Why can I do the following :
Dim qNodes As IQueryable(Of XmlNode) = xDoc.ChildNodes.AsQueryable()
Dim test = qNodes.Where(Function(node) True)
although the following gives the error I stated in the title :
Dim qNodes As IQueryable(Of XmlNode) = xDoc.ChildNodes.AsQueryable()
Dim test = qNodes.Where(Function(node)
Return True
End Function)
?
I really don't get it.
VB.Net supports two kinds of lambda expressions:
Expression lambdas contain a single expression and implicitly return the expression.
For example: Function(x) x.ToString()
Statement lambdas contain one or more statements and must explicitly use the Return
keyword (if they return a value)
These are new to VB.Net 2010.
For example:
Sub(x)
Logger.Log(x)
Console.WriteLine(x)
End Sub
The Where
method, and all other IQueryable
methods, take expression trees.
The compiler can automatically compile expression lambdas, but not statement lambdas, into expression trees.
Your second example tries to pass a statement lambda as an Expression(Of Func(Of T, Boolean))

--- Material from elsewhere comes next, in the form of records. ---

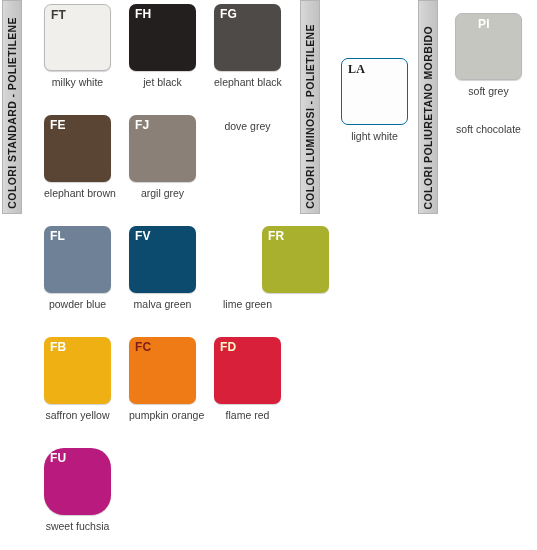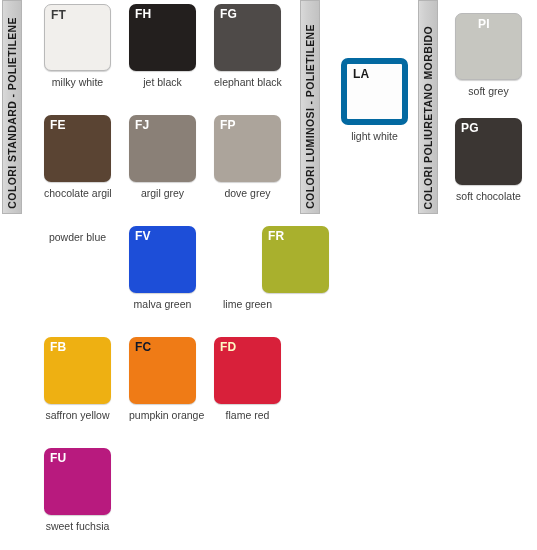--- a/index.html
+++ b/index.html
@@ -85,7 +85,7 @@
     white-space: nowrap;
   }
   
-  .outlined { border: 6px solid #0369a1; box-shadow: none; }
+  .outlined { border: 1px solid #0369a1; box-shadow: none; font-family: Liberation Serif, serif; }
   .outlined-soft { border: 1px solid #b9b9b9; }
 </style>
 </head>

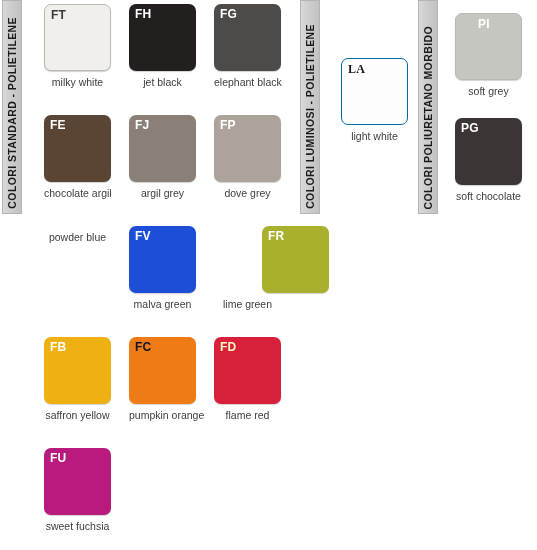--- a/index.html
+++ b/index.html
@@ -138,9 +138,6 @@
           <div class="caption">argil grey</div>
         </div>
         <div class="cell">
-          <div class="swatch" style="background: rgb(172, 164, 155);">
-            <div class="code" style="color: rgb(255, 255, 255);">FP</div>
-          </div>
           <div class="caption">dove grey</div>
         </div>
       </div>

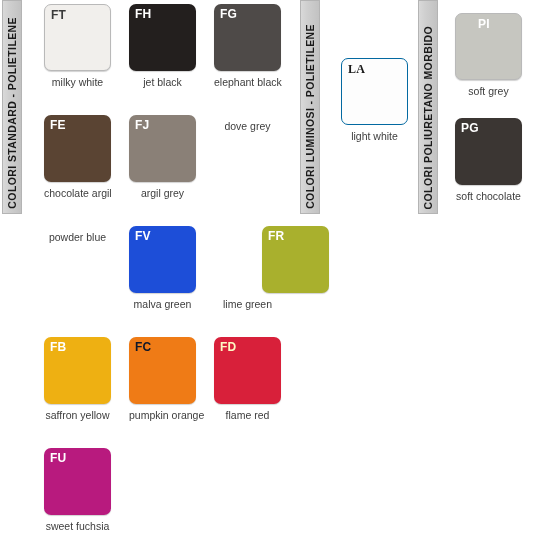--- a/index.html
+++ b/index.html
@@ -210,9 +210,6 @@
       </div>
       <div class="row" style="margin-top: 20px;">
         <div class="cell">
-          <div class="swatch" style="background: rgb(59, 54, 51);">
-            <div class="code" style="color: rgb(255, 255, 255);">PG</div>
-          </div>
           <div class="caption">soft chocolate</div>
         </div>
       </div>

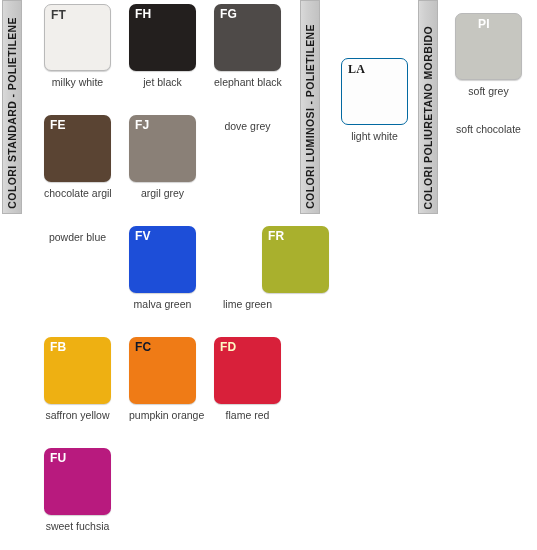--- a/index.html
+++ b/index.html
@@ -129,7 +129,7 @@
           <div class="swatch" style="background: rgb(90, 68, 51);">
             <div class="code" style="color: rgb(255, 255, 255);">FE</div>
           </div>
-          <div class="caption">chocolate argil</div>
+          <div class="caption">elephant brown</div>
         </div>
         <div class="cell">
           <div class="swatch" style="background: rgb(138, 128, 119);">

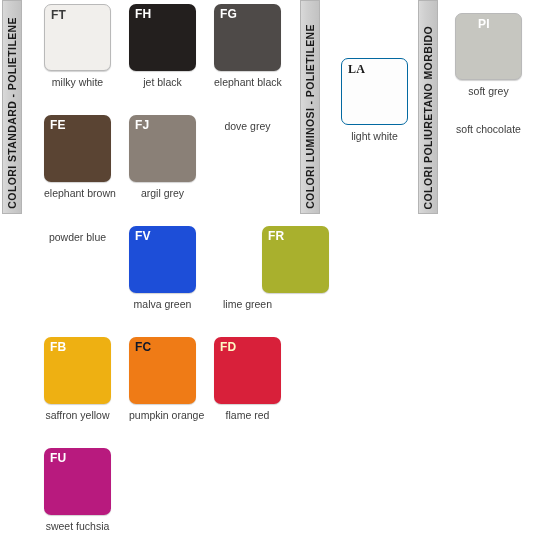--- a/index.html
+++ b/index.html
@@ -143,6 +143,9 @@
       </div>
       <div class="row" style="margin-top: 26px;">
         <div class="cell">
+          <div class="swatch" style="background: rgb(110, 129, 150);">
+            <div class="code" style="color: rgb(255, 255, 255);">FL</div>
+          </div>
           <div class="caption">powder blue</div>
         </div>
         <div class="cell">

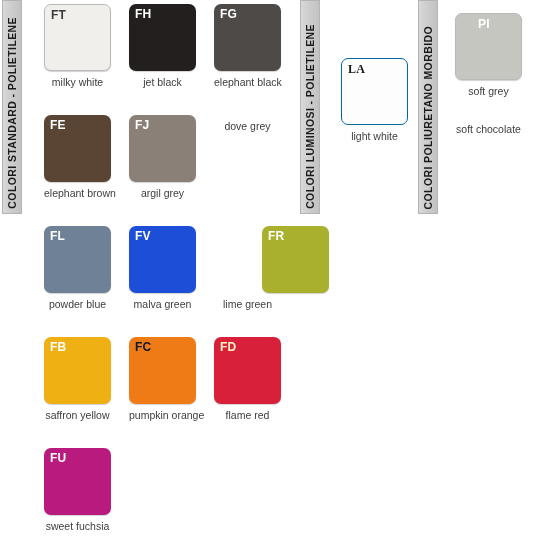--- a/index.html
+++ b/index.html
@@ -149,7 +149,7 @@
           <div class="caption">powder blue</div>
         </div>
         <div class="cell">
-          <div class="swatch" style="background: #1d4ed8;">
+          <div class="swatch" style="background: #0c4a6e;">
             <div class="code" style="color: rgb(255, 255, 255);">FV</div>
           </div>
           <div class="caption">malva green</div>

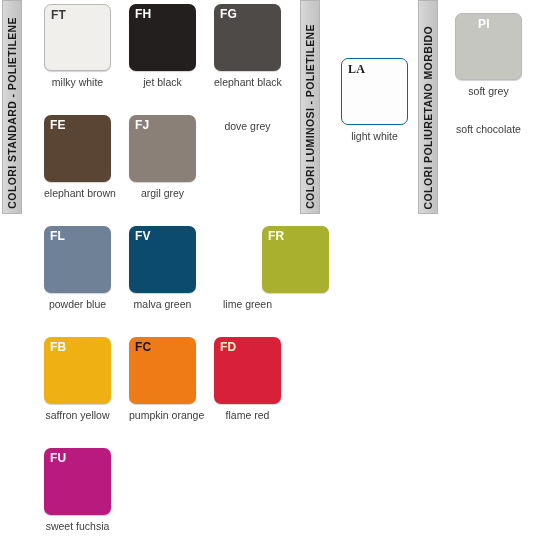--- a/index.html
+++ b/index.html
@@ -170,7 +170,7 @@
         </div>
         <div class="cell">
           <div class="swatch" style="background: rgb(239, 123, 22);">
-            <div class="code" style="color: #0f172a;">FC</div>
+            <div class="code" style="color: #7f1d1d;">FC</div>
           </div>
           <div class="caption">pumpkin orange</div>
         </div>

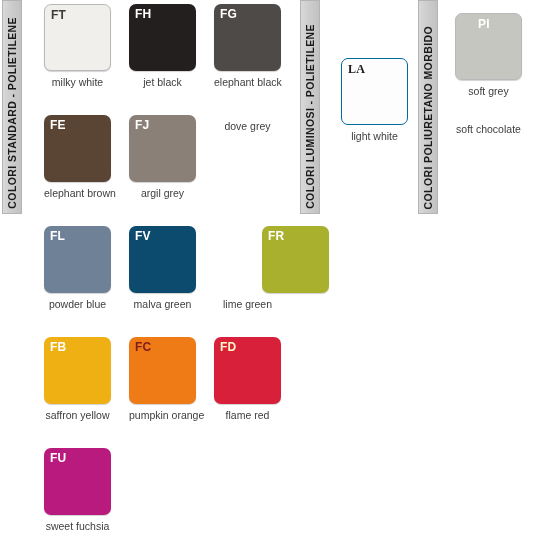--- a/index.html
+++ b/index.html
@@ -183,7 +183,7 @@
       </div>
       <div class="row" style="margin-top: 26px;">
         <div class="cell">
-          <div class="swatch" style="background: rgb(184, 26, 126);">
+          <div class="swatch" style="background: rgb(184, 26, 126); border-radius: 20px;">
             <div class="code" style="color: rgb(255, 255, 255);">FU</div>
           </div>
           <div class="caption">sweet fuchsia</div>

, but the compiler can't do that.
This is stated in section 11.1 of the VB.NET 10 Language Specification:
The exact translation between lambda methods and expression trees may not be fixed between versions of the compiler and is beyond the scope of this specification. For Microsoft Visual Basic 10.0, all lambda expressions may be converted to expression trees subject to the following restrictions:
- Only single-line lambda expressions without ByRef parameters may be converted to expression trees. Of the single-line Sub lambdas, only invocation statements may be converted to expression trees.
- Anonymous type expressions cannot be converted to expression trees if an earlier field initializer is used to initialize a subsequent field initializer, e.g. New With {.a=1, .b=.a}
- Object initializer expressions cannot be converted to expression trees if a member of the current object being initialized is used in one of the field initializers, e.g. New C1 With {.a=1, .b=.Method1()}
- Multi-dimensional array creation expressions can only be converted to expression trees if they declare their element type explicitly.
- Late-binding expressions cannot be converted to expression trees.
- When a variable or field is passed ByRef to an invocation expression but does not have exactly the same type as the ByRef parameter, or when a property is passed ByRef, normal VB semantics are that a copy of the argument is passed ByRef and its final value is then copied back into the variable or field or property. In expression trees, the copy-back does not happen.
All these restrictions apply to nested lambda expressions as well.
It is the restriction in the first item that you are running into. The introduction leaves plenty room to assume that this will be worked on in future releases, there's much to be gained of course. Connect.microsoft.com is a good place to go to encourage them. I couldn't check if a feedback item was already opened for this, the site is on the fritz right now.